Tratamentos populares para cartilagem, que são vendidos como uma promessa para “criar mais cartilagem” fazem sucesso. “Medicações” à base de semente de sucupira, unha de gato, semente de abacate, garra-do-diabo, cartilagem de tubarão, cogumelo do sol, gelatina de peixe, canela de velho, entre outros, não fabricam cartilagem, podem colocar em risco sua saúde, além de pesarem no bolso. Até a injeção de ozônio no joelho e a terapia para aplicação de ondas de choque têm sido indicadas por “especialistas”, mas também não têm suas eficácias cientificamente comprovadas.

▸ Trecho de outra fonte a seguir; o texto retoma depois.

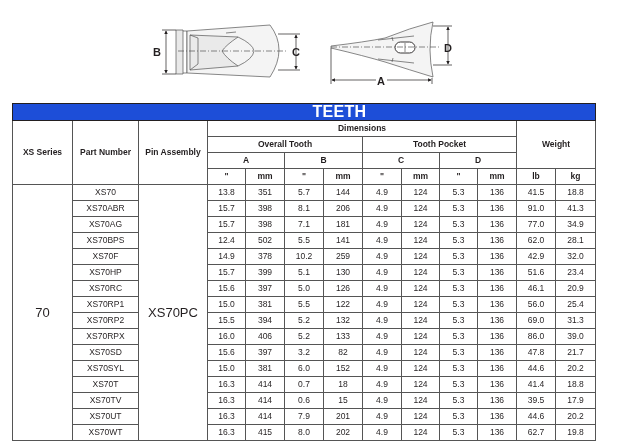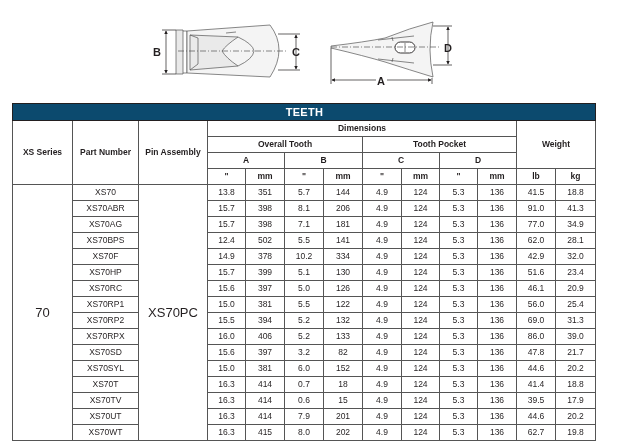--- a/index.html
+++ b/index.html
@@ -2,21 +2,21 @@
 <html><head>
 <meta charset="utf-8">
 <style>
   html, body { margin: 0; padding: 0; background: #ffffff; }
   body { width: 640px; height: 448px; position: relative; overflow: hidden; font-family: "Liberation Sans", "DejaVu Sans", sans-serif; color: #231f20; }
   .diagram { position: absolute; left: 0; top: 0; width: 640px; height: 100px; }
   .tbl-wrap { position: absolute; left: 12px; top: 103px; width: 583px; }
   table { border-collapse: collapse; width: 583px; table-layout: fixed; }
   td, th { border: 1px solid #555; padding: 0; text-align: center; vertical-align: middle; font-size: 8.5px; line-height: 15px; height: 15px; white-space: nowrap; overflow: hidden; }
   th { font-weight: bold; color: #231f20; }
-  .title-row th { background: #0c4a6e; color: #ffffff; font-size: 11px; letter-spacing: 0.3px; height: 16px; line-height: 16px; border-color: #231f20; text-align: right; padding-right: 0; }
+  .title-row th { background: #1d4ed8; color: #ffffff; font-size: 16px; letter-spacing: 0.3px; height: 16px; line-height: 16px; border-color: #231f20; text-align: right; padding-right: 0; padding-left: 35px; }
   .title-row th span { display: inline-block; width: 583px; text-align: center; }
   .unit { font-weight: bold; }
   td { color: #231f20; font-size: 8.5px; }
   .series-cell, .pin-cell { font-size: 13px; }
 </style>
 </head>
 <body>
 
 <svg class="diagram" width="640" height="100" viewBox="0 0 640 100" xmlns="http://www.w3.org/2000/svg">
   <defs>
@@ -187,21 +187,21 @@
           <td>5.3</td>
           <td>136</td>
           <td>62.0</td>
           <td>28.1</td>
         </tr>
         <tr>
           <td>XS70F</td>
           <td>14.9</td>
           <td>378</td>
           <td>10.2</td>
-          <td>334</td>
+          <td>259</td>
           <td>4.9</td>
           <td>124</td>
           <td>5.3</td>
           <td>136</td>
           <td>42.9</td>
           <td>32.0</td>
         </tr>
         <tr>
           <td>XS70HP</td>
           <td>15.7</td>

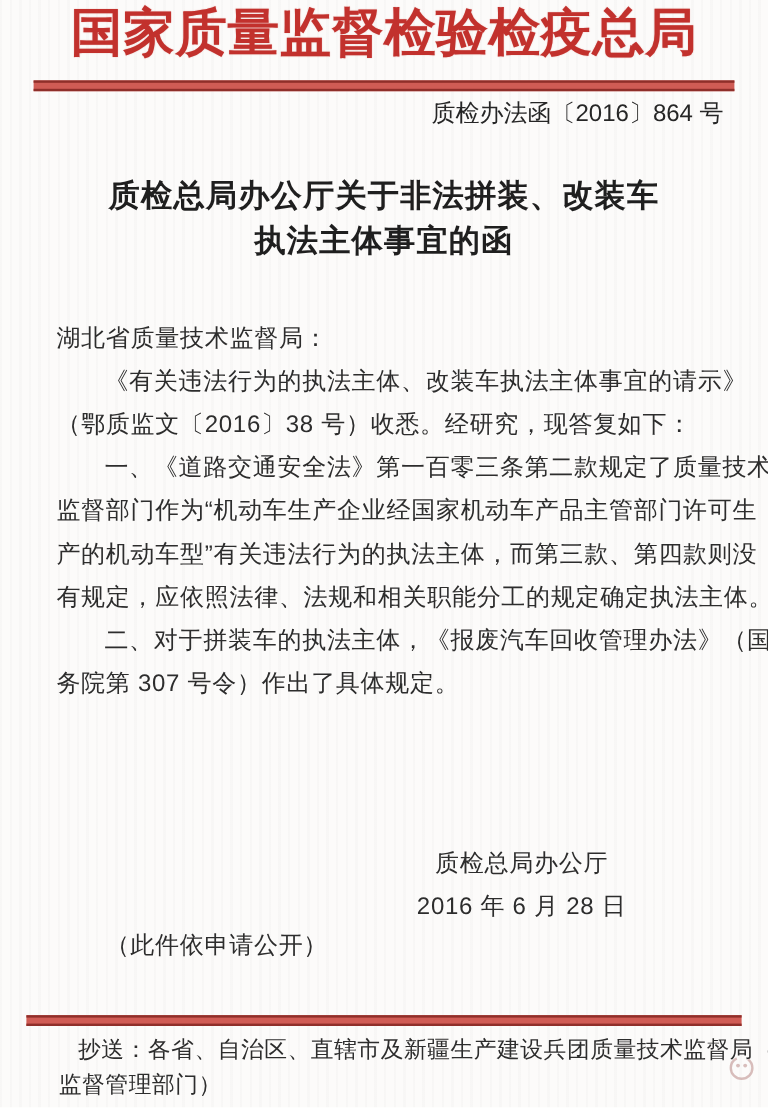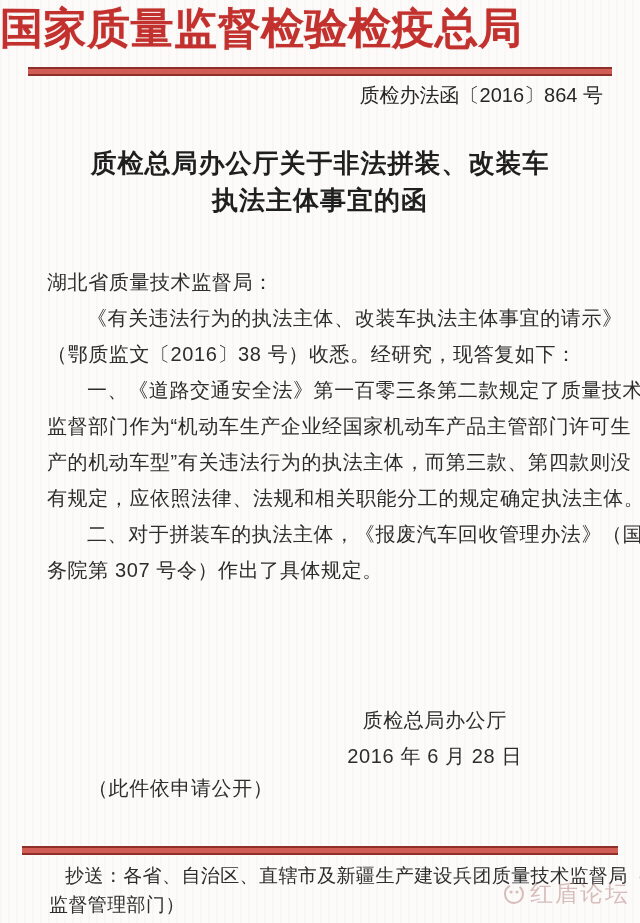--- a/index.html
+++ b/index.html
@@ -17,20 +17,21 @@
     background-image: repeating-linear-gradient(90deg,
       rgba(130,130,130,0.035) 0px, rgba(130,130,130,0.035) 2px,
       rgba(255,255,255,0) 2px, rgba(255,255,255,0) 8px);
     overflow: hidden;
     color: #2c2c2c;
   }
 
   
   .agency {
     padding-top: 3px;
+    text-align: center;
     font-size: 43px;
     font-weight: bold;
     letter-spacing: 0.5px;
     line-height: 50px;
     color: #c2312d;
     text-shadow: 0 0 1px rgba(194,49,45,0.45);
     white-space: nowrap;
   }
   .rule {
     height: 9px;
@@ -161,17 +162,16 @@
       <div class="cc2">监督管理部门）</div>
     </div>
     <div class="watermark">
       <span class="wm-icon">
         <svg width="24" height="24" viewBox="0 0 24 24">
           <circle cx="12" cy="12" r="9" fill="none" stroke="currentColor" stroke-width="2" stroke-dasharray="38 10"></circle>
           <circle cx="9" cy="10" r="1.6" fill="currentColor"></circle>
           <circle cx="15" cy="10" r="1.6" fill="currentColor"></circle>
         </svg>
       </span>
-      <span>红盾论坛</span>
     </div>
   </div>
 
 </div>
 
 </body></html>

Cuidado com os “milagres” que são oferecidos por aí!
Enfim, estejam certos de que a medicina nunca para. Como as fronteiras da velhice foram ampliadas pela medicina e pelos bons hábitos, o campo do reparo da cartilagem está em constante crescimento. Novas técnicas e conceitos estão sendo desenvolvidos, não só para tratar a cartilagem articular danificada ou doente, mas também para encontrar formas de regeneração para a cartilagem normal que proporcionarão melhorias duradouras e permitirão que os pacientes retornem a um estilo de vida totalmente ativo.